- _Exercise description_
Which lines run from the line with "2025-09-16 | install: 490 -> 493" through the line with "Sai Krishna Katterishetty | Balls: 3 -> 1" in the entries below? Print them exactly, both ends included, and nothing more.

-------- Extracted data

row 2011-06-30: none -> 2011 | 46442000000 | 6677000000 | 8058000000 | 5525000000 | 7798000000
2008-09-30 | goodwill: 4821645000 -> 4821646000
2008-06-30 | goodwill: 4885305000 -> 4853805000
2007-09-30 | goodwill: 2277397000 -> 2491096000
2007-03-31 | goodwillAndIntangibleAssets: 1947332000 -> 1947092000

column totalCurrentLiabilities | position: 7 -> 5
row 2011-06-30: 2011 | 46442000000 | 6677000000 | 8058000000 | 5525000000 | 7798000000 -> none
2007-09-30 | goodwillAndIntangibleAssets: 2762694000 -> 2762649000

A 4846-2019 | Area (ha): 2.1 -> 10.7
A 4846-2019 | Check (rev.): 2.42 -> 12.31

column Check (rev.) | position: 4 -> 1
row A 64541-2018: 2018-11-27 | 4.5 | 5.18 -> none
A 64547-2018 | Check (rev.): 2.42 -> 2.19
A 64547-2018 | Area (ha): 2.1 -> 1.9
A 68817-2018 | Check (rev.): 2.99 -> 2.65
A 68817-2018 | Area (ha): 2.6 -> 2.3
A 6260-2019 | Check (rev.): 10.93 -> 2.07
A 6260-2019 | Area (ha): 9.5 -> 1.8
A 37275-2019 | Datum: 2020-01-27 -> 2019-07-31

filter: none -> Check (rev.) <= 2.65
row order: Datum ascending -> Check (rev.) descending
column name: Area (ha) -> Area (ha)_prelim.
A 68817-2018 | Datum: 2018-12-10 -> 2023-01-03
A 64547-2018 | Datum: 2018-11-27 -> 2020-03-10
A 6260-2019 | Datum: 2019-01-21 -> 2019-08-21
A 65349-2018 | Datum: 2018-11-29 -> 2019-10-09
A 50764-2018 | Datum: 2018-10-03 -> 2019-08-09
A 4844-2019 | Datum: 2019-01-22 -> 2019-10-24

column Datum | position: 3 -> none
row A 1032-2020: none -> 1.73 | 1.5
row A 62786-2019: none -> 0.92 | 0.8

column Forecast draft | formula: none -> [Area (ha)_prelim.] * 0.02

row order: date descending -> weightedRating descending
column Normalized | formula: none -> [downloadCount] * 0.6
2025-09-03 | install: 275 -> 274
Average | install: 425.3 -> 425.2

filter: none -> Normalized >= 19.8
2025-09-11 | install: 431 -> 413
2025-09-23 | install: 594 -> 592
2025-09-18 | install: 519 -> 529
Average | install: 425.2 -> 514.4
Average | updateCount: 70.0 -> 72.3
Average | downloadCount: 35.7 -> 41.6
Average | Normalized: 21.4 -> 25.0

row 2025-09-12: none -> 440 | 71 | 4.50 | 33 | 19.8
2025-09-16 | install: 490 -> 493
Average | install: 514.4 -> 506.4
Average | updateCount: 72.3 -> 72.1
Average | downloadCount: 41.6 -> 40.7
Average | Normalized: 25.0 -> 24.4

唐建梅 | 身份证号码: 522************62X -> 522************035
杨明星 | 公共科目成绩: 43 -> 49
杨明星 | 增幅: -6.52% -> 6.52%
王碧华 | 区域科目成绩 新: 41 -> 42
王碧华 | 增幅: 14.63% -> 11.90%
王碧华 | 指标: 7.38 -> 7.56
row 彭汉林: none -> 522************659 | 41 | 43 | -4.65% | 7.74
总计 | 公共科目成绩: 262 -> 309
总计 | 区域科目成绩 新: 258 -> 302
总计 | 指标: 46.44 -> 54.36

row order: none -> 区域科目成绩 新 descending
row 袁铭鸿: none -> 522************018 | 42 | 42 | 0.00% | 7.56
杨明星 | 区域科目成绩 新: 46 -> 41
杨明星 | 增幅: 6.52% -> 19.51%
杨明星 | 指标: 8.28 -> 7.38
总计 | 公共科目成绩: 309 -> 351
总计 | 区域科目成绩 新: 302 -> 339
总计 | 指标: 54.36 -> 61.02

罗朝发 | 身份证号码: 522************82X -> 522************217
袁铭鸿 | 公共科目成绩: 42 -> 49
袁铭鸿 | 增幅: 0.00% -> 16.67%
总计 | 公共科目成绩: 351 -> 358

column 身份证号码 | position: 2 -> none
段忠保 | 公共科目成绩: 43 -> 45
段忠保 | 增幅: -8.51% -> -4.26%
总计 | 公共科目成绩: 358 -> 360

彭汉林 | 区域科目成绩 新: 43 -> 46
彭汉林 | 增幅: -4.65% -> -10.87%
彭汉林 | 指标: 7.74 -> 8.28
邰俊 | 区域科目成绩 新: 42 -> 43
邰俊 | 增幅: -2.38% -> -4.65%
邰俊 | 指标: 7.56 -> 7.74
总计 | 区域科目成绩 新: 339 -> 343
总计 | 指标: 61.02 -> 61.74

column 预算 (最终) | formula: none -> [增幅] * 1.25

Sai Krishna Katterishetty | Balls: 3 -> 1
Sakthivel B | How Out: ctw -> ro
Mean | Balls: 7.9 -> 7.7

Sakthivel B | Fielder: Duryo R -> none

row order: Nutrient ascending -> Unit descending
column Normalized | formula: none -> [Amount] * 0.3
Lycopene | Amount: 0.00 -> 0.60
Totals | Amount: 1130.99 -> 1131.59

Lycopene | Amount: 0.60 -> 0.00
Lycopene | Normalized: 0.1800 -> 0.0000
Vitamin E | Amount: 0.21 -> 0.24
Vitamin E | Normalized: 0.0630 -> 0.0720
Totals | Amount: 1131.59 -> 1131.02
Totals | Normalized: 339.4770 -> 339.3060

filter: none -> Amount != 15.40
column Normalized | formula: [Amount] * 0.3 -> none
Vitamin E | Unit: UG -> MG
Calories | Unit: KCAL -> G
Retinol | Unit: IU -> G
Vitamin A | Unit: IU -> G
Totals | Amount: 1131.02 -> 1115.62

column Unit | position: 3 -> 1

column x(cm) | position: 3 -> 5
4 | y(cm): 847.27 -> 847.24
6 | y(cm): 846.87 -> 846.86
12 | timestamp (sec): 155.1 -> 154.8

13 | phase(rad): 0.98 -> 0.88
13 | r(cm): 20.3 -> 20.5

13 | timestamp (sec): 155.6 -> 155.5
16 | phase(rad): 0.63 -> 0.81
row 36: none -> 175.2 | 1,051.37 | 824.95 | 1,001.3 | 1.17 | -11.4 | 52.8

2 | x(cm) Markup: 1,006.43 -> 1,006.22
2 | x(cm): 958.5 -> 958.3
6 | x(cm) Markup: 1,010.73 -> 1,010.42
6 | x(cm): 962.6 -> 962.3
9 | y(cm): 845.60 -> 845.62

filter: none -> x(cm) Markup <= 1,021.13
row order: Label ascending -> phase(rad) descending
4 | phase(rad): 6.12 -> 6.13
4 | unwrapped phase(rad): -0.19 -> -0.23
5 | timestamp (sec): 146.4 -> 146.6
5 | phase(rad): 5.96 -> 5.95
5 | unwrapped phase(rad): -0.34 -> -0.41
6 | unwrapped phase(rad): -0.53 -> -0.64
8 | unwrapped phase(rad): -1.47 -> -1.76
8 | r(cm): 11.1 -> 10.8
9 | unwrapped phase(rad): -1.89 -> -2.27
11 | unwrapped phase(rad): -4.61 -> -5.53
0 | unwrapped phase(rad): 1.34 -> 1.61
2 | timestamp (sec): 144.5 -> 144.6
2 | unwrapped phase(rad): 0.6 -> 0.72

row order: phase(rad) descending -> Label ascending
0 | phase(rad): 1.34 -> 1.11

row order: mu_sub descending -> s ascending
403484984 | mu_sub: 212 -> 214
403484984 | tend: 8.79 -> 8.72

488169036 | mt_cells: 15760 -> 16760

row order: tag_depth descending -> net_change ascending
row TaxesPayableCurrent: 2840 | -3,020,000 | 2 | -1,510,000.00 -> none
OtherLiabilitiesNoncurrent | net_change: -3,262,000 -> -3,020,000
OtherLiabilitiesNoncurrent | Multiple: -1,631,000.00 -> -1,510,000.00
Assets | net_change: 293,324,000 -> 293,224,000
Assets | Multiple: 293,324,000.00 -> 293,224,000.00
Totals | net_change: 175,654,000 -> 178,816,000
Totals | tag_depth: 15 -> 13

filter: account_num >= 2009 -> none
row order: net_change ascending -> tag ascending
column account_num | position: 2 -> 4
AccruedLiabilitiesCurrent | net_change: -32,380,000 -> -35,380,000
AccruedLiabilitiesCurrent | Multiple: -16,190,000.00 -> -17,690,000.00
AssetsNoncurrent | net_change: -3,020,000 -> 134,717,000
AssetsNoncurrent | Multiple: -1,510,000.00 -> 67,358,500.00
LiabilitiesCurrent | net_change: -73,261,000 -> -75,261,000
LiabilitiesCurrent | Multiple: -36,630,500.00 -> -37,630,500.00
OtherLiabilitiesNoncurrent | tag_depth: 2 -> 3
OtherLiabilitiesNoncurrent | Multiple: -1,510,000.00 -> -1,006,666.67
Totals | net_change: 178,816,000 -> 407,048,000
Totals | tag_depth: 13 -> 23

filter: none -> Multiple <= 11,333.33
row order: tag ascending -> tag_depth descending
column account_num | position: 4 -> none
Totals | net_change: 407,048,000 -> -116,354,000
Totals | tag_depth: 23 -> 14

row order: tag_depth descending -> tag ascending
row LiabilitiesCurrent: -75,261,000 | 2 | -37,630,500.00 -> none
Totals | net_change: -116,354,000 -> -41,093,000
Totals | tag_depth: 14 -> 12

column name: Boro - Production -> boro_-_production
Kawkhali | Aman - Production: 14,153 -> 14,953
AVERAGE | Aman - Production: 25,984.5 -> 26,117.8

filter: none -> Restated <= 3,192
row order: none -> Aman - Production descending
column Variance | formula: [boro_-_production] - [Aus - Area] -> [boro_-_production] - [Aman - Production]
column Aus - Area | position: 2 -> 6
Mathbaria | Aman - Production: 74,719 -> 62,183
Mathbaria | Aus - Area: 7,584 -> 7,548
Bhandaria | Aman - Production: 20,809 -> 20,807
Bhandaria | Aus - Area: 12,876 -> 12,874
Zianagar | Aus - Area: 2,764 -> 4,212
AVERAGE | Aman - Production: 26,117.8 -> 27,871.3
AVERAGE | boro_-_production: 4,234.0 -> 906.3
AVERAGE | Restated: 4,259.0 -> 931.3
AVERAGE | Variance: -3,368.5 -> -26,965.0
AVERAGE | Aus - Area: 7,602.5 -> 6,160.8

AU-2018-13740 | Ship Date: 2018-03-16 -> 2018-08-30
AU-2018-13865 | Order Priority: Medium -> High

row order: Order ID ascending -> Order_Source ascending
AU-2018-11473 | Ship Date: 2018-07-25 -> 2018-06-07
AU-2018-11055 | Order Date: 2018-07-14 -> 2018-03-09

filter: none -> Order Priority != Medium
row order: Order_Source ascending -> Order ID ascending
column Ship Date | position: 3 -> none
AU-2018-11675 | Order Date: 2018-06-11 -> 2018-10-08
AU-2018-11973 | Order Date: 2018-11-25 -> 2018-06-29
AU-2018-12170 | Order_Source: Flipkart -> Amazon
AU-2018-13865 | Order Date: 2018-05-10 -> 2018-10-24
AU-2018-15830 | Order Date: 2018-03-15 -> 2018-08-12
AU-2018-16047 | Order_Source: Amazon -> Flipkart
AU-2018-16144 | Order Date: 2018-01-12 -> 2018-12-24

----------------

- _Solution to this exercise_
2025-09-16 | install: 490 -> 493
Average | install: 514.4 -> 506.4
Average | updateCount: 72.3 -> 72.1
Average | downloadCount: 41.6 -> 40.7
Average | Normalized: 25.0 -> 24.4

唐建梅 | 身份证号码: 522************62X -> 522************035
杨明星 | 公共科目成绩: 43 -> 49
杨明星 | 增幅: -6.52% -> 6.52%
王碧华 | 区域科目成绩 新: 41 -> 42
王碧华 | 增幅: 14.63% -> 11.90%
王碧华 | 指标: 7.38 -> 7.56
row 彭汉林: none -> 522************659 | 41 | 43 | -4.65% | 7.74
总计 | 公共科目成绩: 262 -> 309
总计 | 区域科目成绩 新: 258 -> 302
总计 | 指标: 46.44 -> 54.36

row order: none -> 区域科目成绩 新 descending
row 袁铭鸿: none -> 522************018 | 42 | 42 | 0.00% | 7.56
杨明星 | 区域科目成绩 新: 46 -> 41
杨明星 | 增幅: 6.52% -> 19.51%
杨明星 | 指标: 8.28 -> 7.38
总计 | 公共科目成绩: 309 -> 351
总计 | 区域科目成绩 新: 302 -> 339
总计 | 指标: 54.36 -> 61.02

罗朝发 | 身份证号码: 522************82X -> 522************217
袁铭鸿 | 公共科目成绩: 42 -> 49
袁铭鸿 | 增幅: 0.00% -> 16.67%
总计 | 公共科目成绩: 351 -> 358

column 身份证号码 | position: 2 -> none
段忠保 | 公共科目成绩: 43 -> 45
段忠保 | 增幅: -8.51% -> -4.26%
总计 | 公共科目成绩: 358 -> 360

彭汉林 | 区域科目成绩 新: 43 -> 46
彭汉林 | 增幅: -4.65% -> -10.87%
彭汉林 | 指标: 7.74 -> 8.28
邰俊 | 区域科目成绩 新: 42 -> 43
邰俊 | 增幅: -2.38% -> -4.65%
邰俊 | 指标: 7.56 -> 7.74
总计 | 区域科目成绩 新: 339 -> 343
总计 | 指标: 61.02 -> 61.74

column 预算 (最终) | formula: none -> [增幅] * 1.25

Sai Krishna Katterishetty | Balls: 3 -> 1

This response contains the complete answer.